[Provided material Boundary: Start]

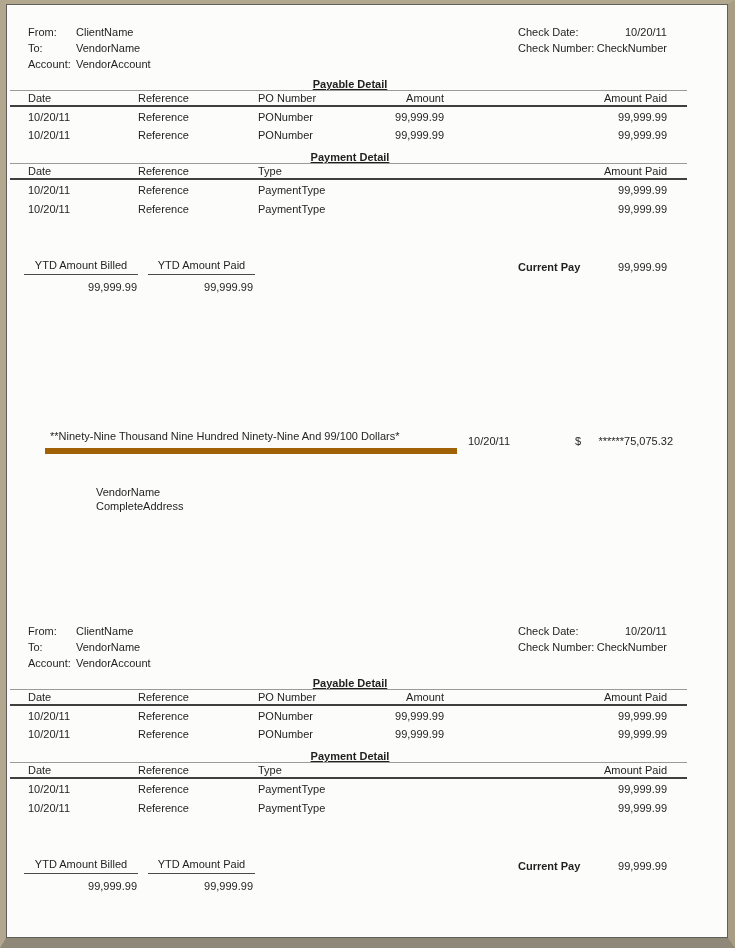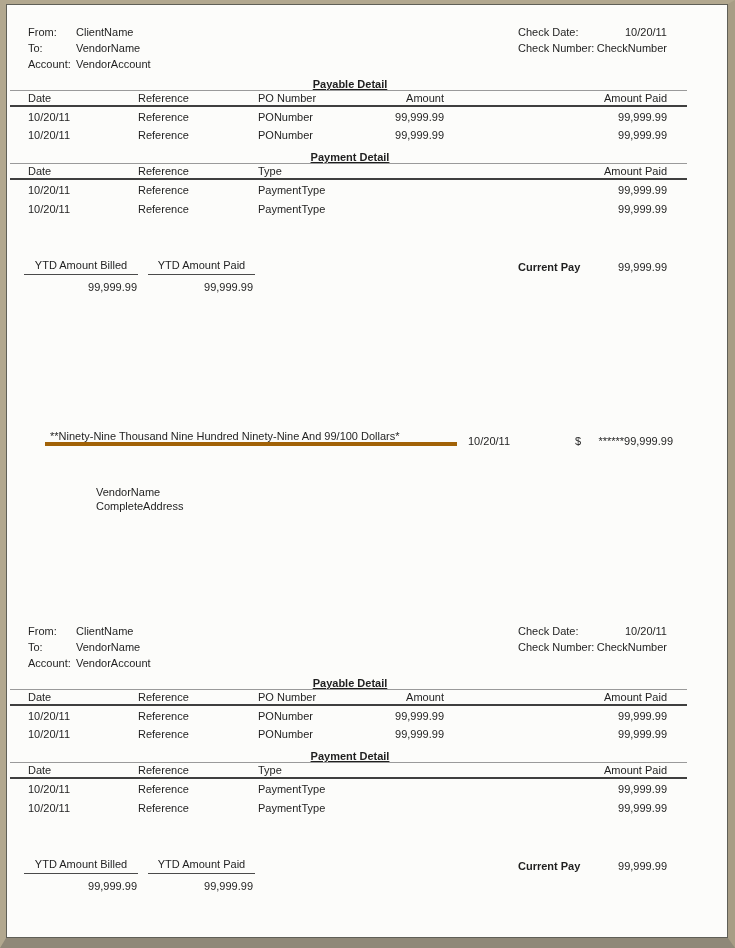--- a/index.html
+++ b/index.html
@@ -21,7 +21,7 @@
   .ulbl{position:absolute;font-size:11px;line-height:12px;color:#1f1f1f;white-space:nowrap;
         text-align:center;border-bottom:1px solid #4a4a4a;padding-bottom:3px;}
   .words{position:absolute;font-size:11px;line-height:12px;color:#1f1f1f;white-space:nowrap;
-        border-bottom:4px solid #a16207;padding-left:5px;}
+        border-bottom:6px solid #a16207;padding-bottom:6px;padding-left:5px;}
 </style>
 </head>
 <body>

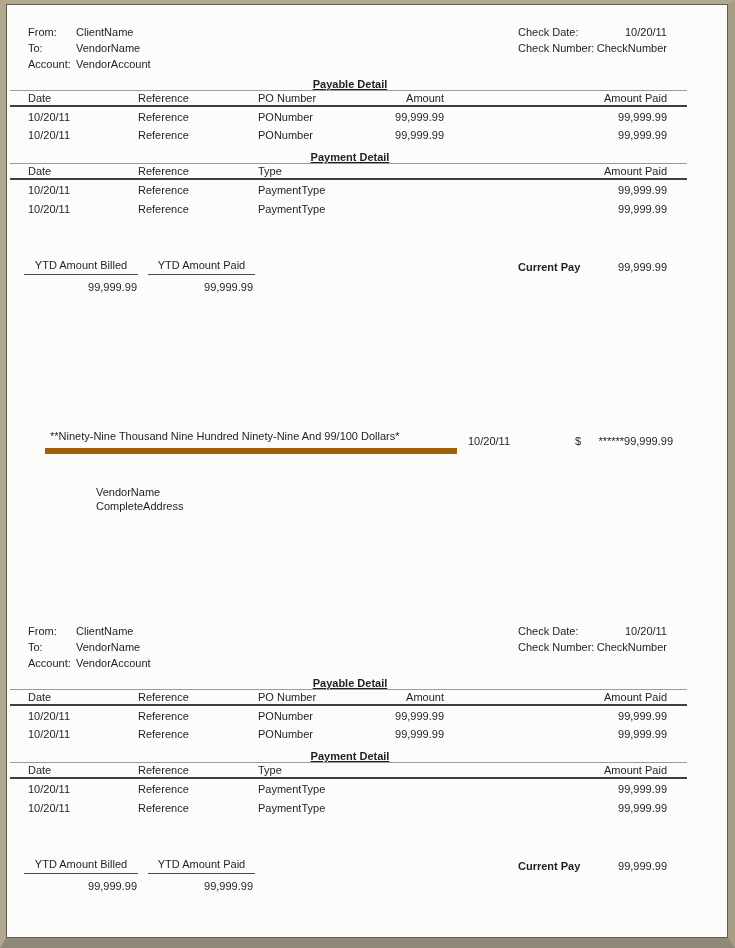--- a/index.html
+++ b/index.html
@@ -98,7 +98,7 @@
     <div class="words" style="left:45px;top:430px;width:407px">**Ninety-Nine Thousand Nine Hundred Ninety-Nine And 99/100 Dollars*</div>
     <div class="t" style="left:468px;top:435px">10/20/11</div>
     <div class="t" style="left:575px;top:435px">$</div>
-    <div class="rt" style="right:62px;top:435px">******99,999.99</div>
+    <div class="rt" style="right:62px;top:435px">******75,075.32</div>
     <div class="t" style="left:96px;top:486px">VendorName</div>
     <div class="t" style="left:96px;top:500px">CompleteAddress</div>
   </div>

[Provided material Boundary: End]

Problem. Output the records above exactly as written, but leave out the pictures.

Completed exercise.
--- a/index.html
+++ b/index.html
@@ -21,7 +21,7 @@
   .ulbl{position:absolute;font-size:11px;line-height:12px;color:#1f1f1f;white-space:nowrap;
         text-align:center;border-bottom:1px solid #4a4a4a;padding-bottom:3px;}
   .words{position:absolute;font-size:11px;line-height:12px;color:#1f1f1f;white-space:nowrap;
-        border-bottom:4px solid #a16207;padding-left:5px;}
+        border-bottom:6px solid #a16207;padding-bottom:6px;padding-left:5px;}
 </style>
 </head>
 <body>

--- a/index.html
+++ b/index.html
@@ -98,7 +98,7 @@
     <div class="words" style="left:45px;top:430px;width:407px">**Ninety-Nine Thousand Nine Hundred Ninety-Nine And 99/100 Dollars*</div>
     <div class="t" style="left:468px;top:435px">10/20/11</div>
     <div class="t" style="left:575px;top:435px">$</div>
-    <div class="rt" style="right:62px;top:435px">******99,999.99</div>
+    <div class="rt" style="right:62px;top:435px">******75,075.32</div>
     <div class="t" style="left:96px;top:486px">VendorName</div>
     <div class="t" style="left:96px;top:500px">CompleteAddress</div>
   </div>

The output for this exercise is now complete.